Start of Records supplied

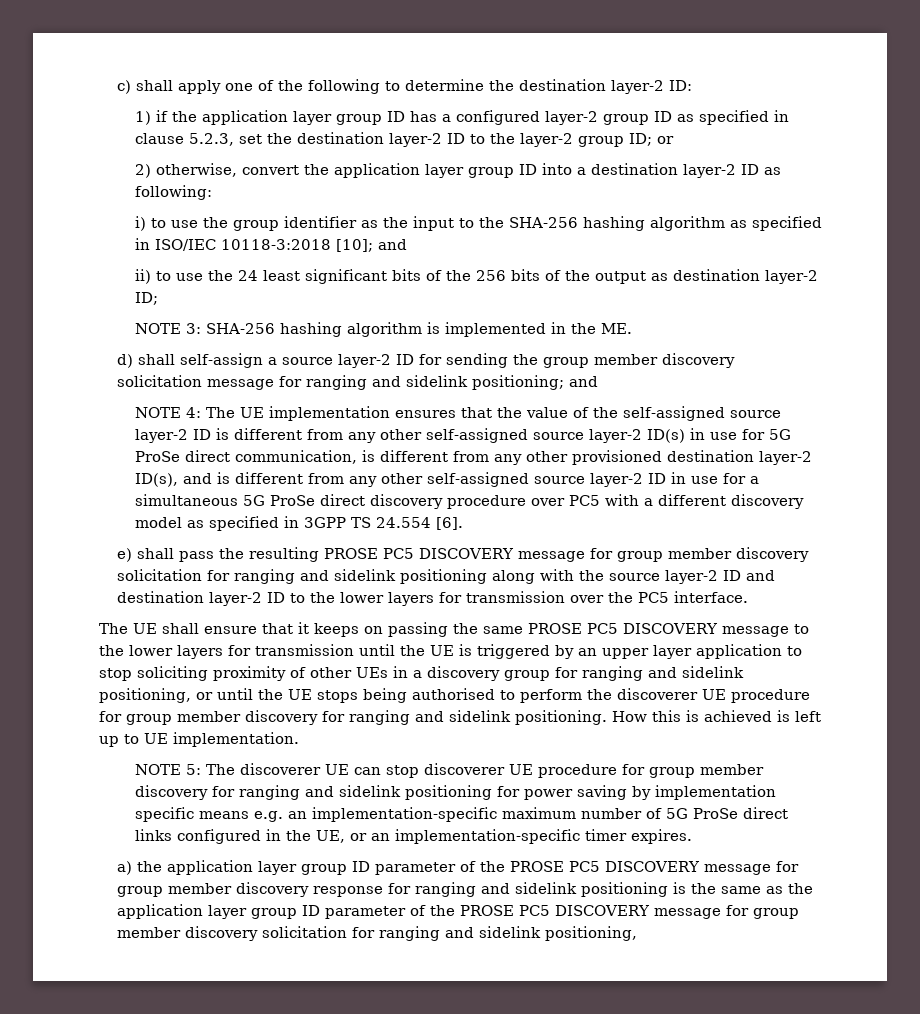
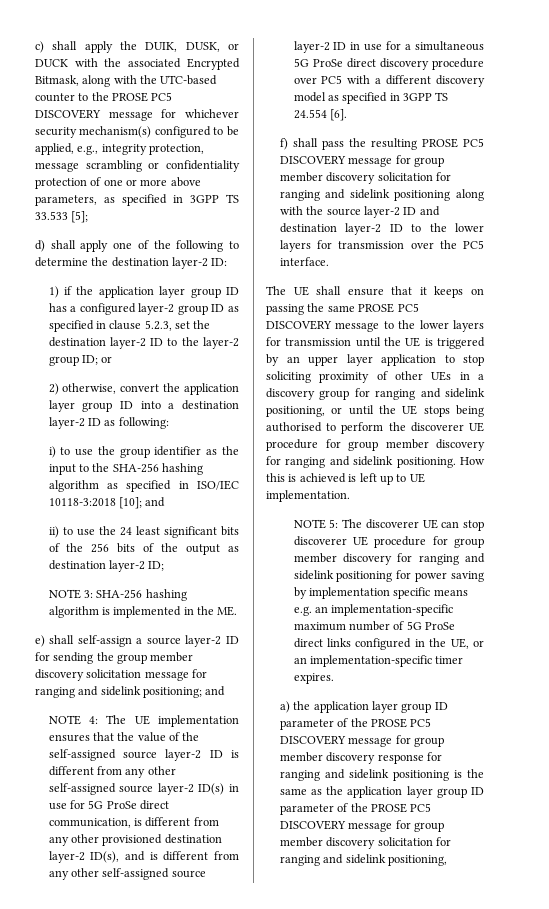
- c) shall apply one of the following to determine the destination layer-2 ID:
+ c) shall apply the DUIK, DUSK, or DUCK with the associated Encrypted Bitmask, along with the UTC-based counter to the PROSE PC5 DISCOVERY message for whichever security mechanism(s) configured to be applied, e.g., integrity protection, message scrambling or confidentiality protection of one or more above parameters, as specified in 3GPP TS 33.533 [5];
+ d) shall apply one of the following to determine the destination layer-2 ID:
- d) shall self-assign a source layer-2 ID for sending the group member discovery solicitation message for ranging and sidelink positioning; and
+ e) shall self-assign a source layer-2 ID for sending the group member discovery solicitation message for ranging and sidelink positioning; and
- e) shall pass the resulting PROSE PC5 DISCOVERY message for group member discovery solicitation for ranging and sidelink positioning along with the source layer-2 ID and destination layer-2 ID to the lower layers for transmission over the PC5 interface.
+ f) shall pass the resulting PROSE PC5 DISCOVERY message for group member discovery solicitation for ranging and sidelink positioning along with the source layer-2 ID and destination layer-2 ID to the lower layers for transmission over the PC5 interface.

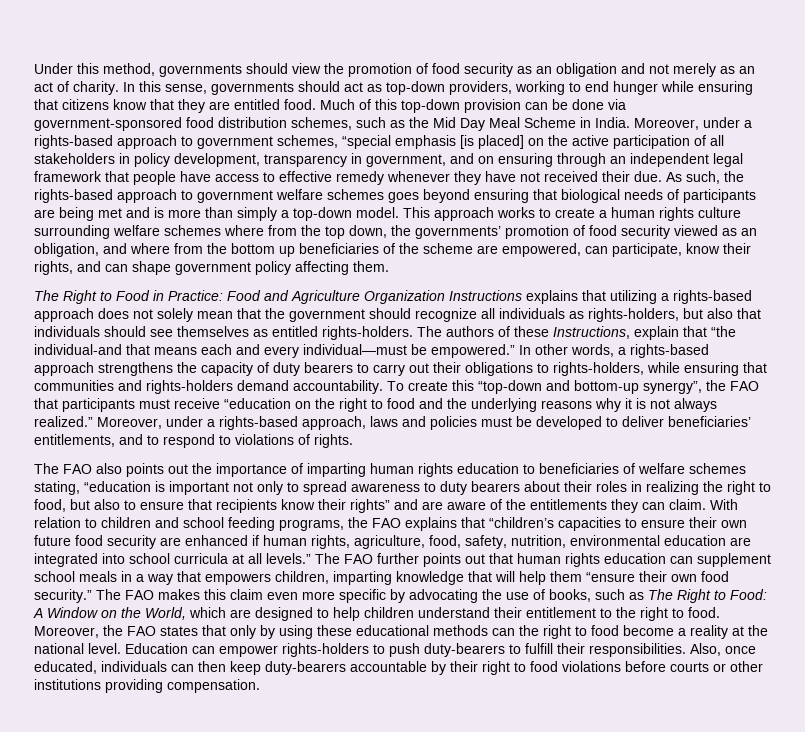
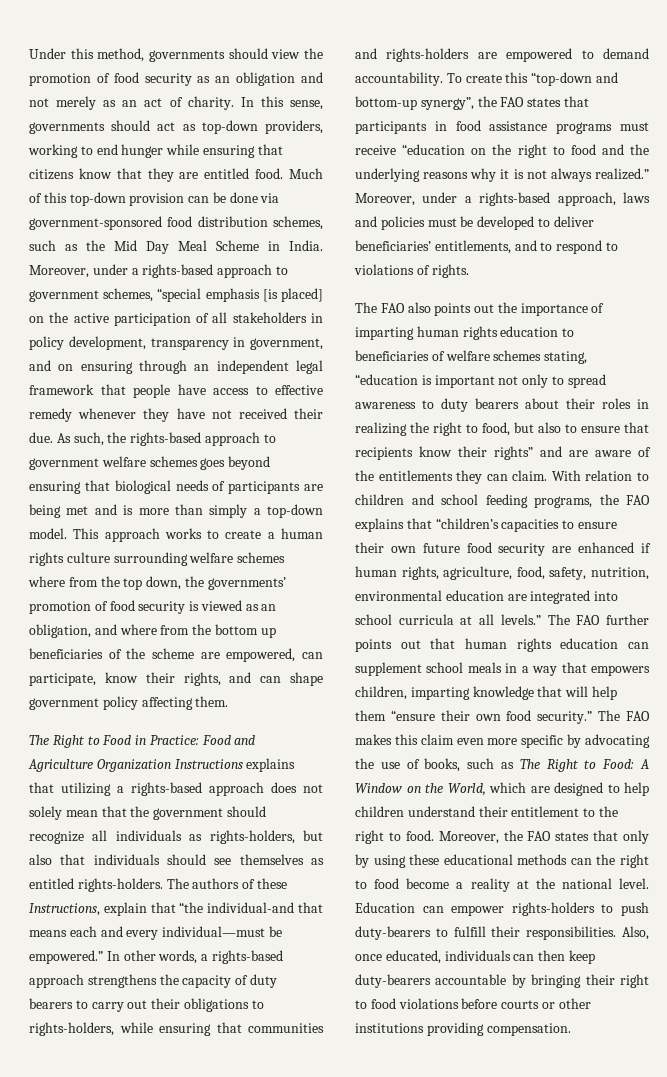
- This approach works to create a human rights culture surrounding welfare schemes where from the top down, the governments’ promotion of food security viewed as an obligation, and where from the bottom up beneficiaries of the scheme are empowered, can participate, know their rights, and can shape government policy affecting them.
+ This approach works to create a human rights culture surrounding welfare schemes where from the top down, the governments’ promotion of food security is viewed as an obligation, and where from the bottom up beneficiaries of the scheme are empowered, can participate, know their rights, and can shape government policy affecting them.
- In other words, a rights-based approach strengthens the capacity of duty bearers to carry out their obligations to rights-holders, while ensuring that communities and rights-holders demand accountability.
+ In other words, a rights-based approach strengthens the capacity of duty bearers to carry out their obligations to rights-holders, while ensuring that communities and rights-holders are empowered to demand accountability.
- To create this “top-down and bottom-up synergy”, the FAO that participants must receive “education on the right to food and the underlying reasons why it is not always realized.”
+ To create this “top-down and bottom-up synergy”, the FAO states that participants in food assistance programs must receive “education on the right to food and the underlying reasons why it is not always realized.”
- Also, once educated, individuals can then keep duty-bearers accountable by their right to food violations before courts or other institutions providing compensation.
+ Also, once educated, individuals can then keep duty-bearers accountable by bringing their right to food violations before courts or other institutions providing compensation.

End of Records supplied

[Requirement]
All that should be printed is the run of lines above from the one with "- e) shall pass" through the one with "- This approach", both included, exactly as given, with pictures left out.

[Written reply]
- e) shall pass the resulting PROSE PC5 DISCOVERY message for group member discovery solicitation for ranging and sidelink positioning along with the source layer-2 ID and destination layer-2 ID to the lower layers for transmission over the PC5 interface.
+ f) shall pass the resulting PROSE PC5 DISCOVERY message for group member discovery solicitation for ranging and sidelink positioning along with the source layer-2 ID and destination layer-2 ID to the lower layers for transmission over the PC5 interface.

- This approach works to create a human rights culture surrounding welfare schemes where from the top down, the governments’ promotion of food security viewed as an obligation, and where from the bottom up beneficiaries of the scheme are empowered, can participate, know their rights, and can shape government policy affecting them.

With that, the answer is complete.